Woke up to about an inch of snow this morning. After trying to take some indoor Christmas-themed photos of Kip, I decided to try taking some in the snow. I really like this first one. Do you think it card-worthy?


----------



## Olivers mama (Oct 13, 2010)

That would make one beYOOOtiful Xmas card - Good Job!!!!


----------



## PatchonGSD (Jun 27, 2012)

Absolutely card worthy!


----------



## glinny (Sep 14, 2011)

Can't believe he didn't eat it, but definitely a gorgeous card. Can I use it too?


----------



## 1sttimeforgsd (Jul 29, 2010)

That would be a definate yes!:wub:


----------



## Mary Beth (Apr 17, 2010)

Love the first one. Go for it!


----------



## KatsMuse (Jun 5, 2012)

ABSOLUTELY!! 
I vote for the first one as well!
It's a gorgeous photo and would be a beautiful card!
. Kat


----------



## Kelly&Kip (Aug 5, 2012)

My family says he looks like a sissy in these photos.


----------



## KatsMuse (Jun 5, 2012)

Sissy!!???
No way! 
Puppy...cute as a button! :wub:


----------



## Kyleigh (Oct 16, 2012)

GSDs are never sissies! The first one is gorgeous!


----------



## lorihd (Nov 30, 2011)

awwwwww, yep its cardworthy!


----------



## Loneforce (Feb 12, 2012)

Absolutely Card worthy!!


----------



## Mary Beth (Apr 17, 2010)

Christmas cards are supposed to be cute, sentimental. Who wants to look at a picture of a GSD chewing up the wreath - which is the only photo I could have gotten of mine


----------



## Suddenly (Nov 15, 2012)

Love love the middle pic..


Sent from my iPhone using Petguide.com Free App


----------



## Stevenzachsmom (Mar 3, 2008)

Absolutely! Love the first one. Now join the Christmas card swap 'cause I want one of those.


----------



## skew12 (Aug 28, 2012)

Definitely some great pics!


----------



## Kelly&Kip (Aug 5, 2012)

Stevenzachsmom said:


> Absolutely! Love the first one. Now join the Christmas card swap 'cause I want one of those.
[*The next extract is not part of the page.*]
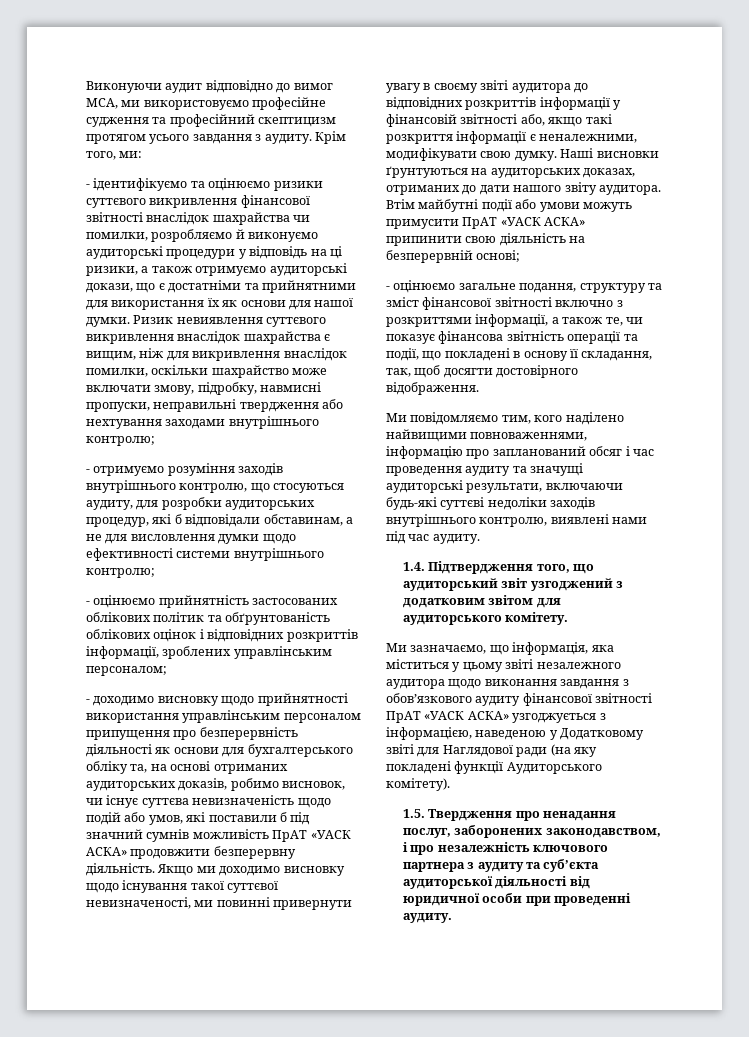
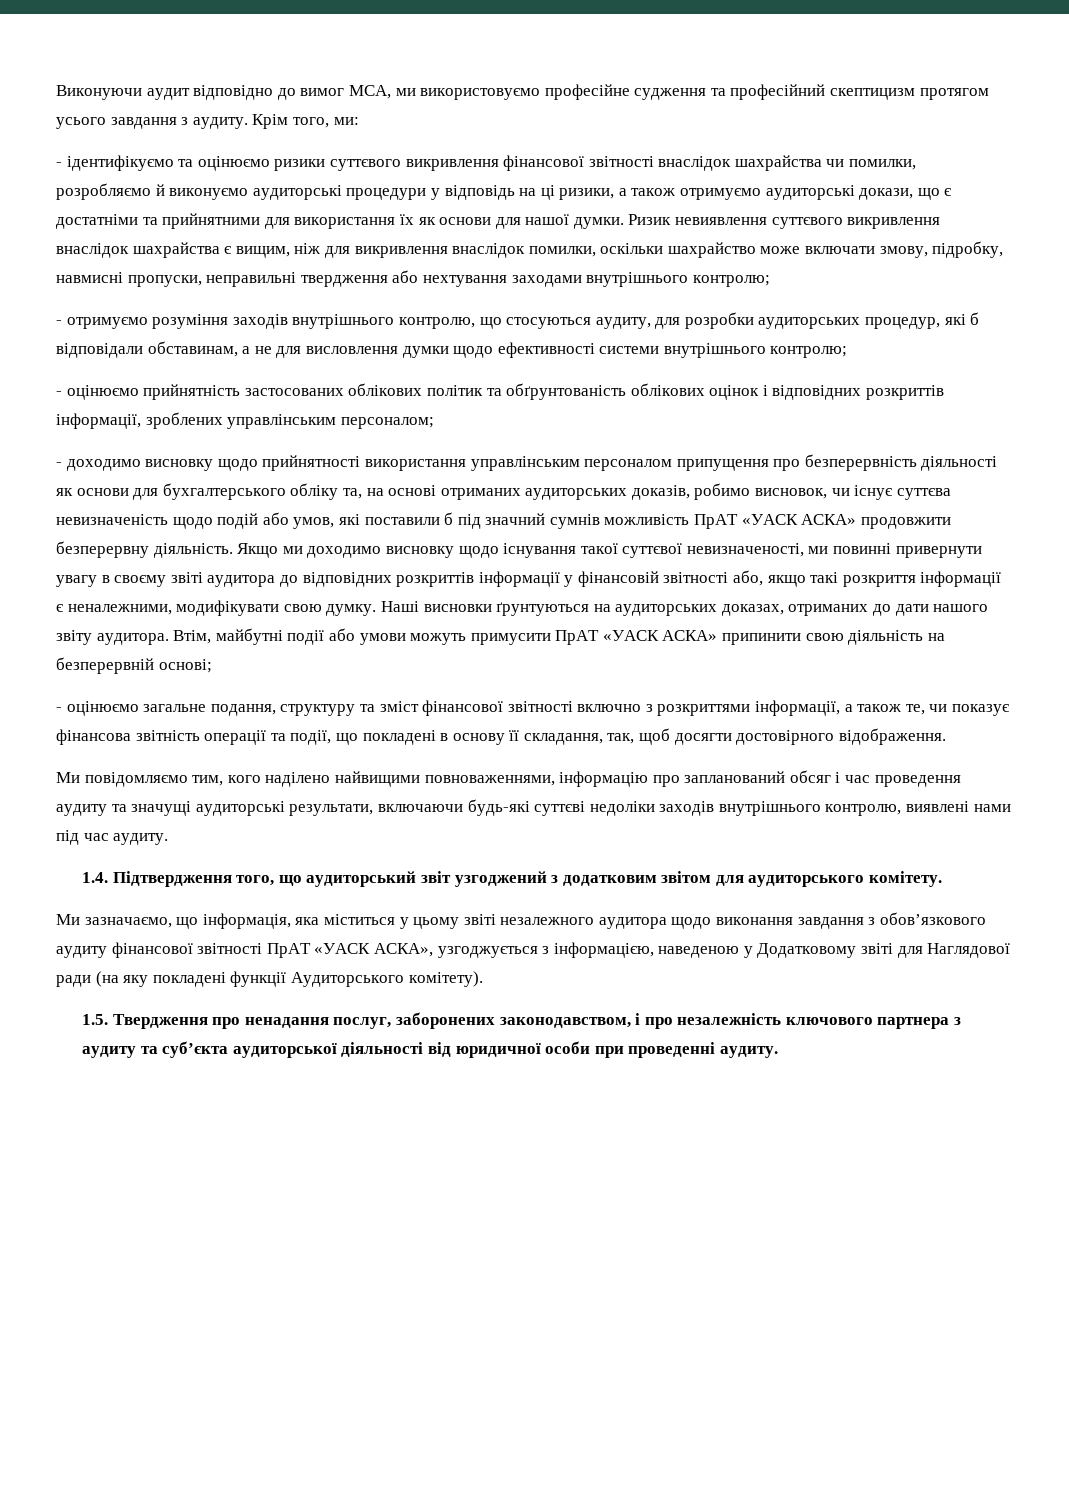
- Втім майбутні події або умови можуть примусити ПрАТ «УАСК АСКА» припинити свою діяльність на безперервній основі;
+ Втім, майбутні події або умови можуть примусити ПрАТ «УАСК АСКА» припинити свою діяльність на безперервній основі;
- Ми зазначаємо, що інформація, яка міститься у цьому звіті незалежного аудитора щодо виконання завдання з обов’язкового аудиту фінансової звітності ПрАТ «УАСК АСКА» узгоджується з інформацією, наведеною у Додатковому звіті для Наглядової ради (на яку покладені функції Аудиторського комітету).
+ Ми зазначаємо, що інформація, яка міститься у цьому звіті незалежного аудитора щодо виконання завдання з обов’язкового аудиту фінансової звітності ПрАТ «УАСК АСКА», узгоджується з інформацією, наведеною у Додатковому звіті для Наглядової ради (на яку покладені функції Аудиторського комітету).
Christmas card swap? Where do I find out more about this? Sounds interesting!


----------



## Stevenzachsmom (Mar 3, 2008)

http://www.germanshepherds.com/forum/chat-room/194956-christmas-card-swap-2012-a.html

If the link doesn't work, just check Active Topics. Johanna keeps bumping it up. I participated last year and it was a blast.


----------



## Kayos and Havoc (Oct 17, 2002)

Absolutely love that first pic! Very cute idea!


----------



## m1953 (May 7, 2012)

Yur dog is stunning.


----------



## Lucky Paw (Sep 29, 2012)

why would you do that to a boy dog


----------



## Gharrissc (May 19, 2012)

I think the first one is card worthy


----------



## Gharrissc (May 19, 2012)

Didn't know dogs could be a sissy. He looks great.



Kelly&Kip said:


> My family says he looks like a sissy in these photos.


----------



## Daisy&Lucky's Mom (Apr 24, 2011)

Love picture #1. Lucky has a Rudolf bandana. Not really very macho but he looks very cute. I think your boy is handsome. He looks like he's saying Hey I got the wreath you got the nail?


----------



## Maggies Dad (Aug 15, 2012)

The first one and after being born in Florida I'm guessing you didn't wake up to an Inch of "Florida Snow"! haha... Although I do remember a snow storm in 1976 and my grandfather remembered one in the 30's


----------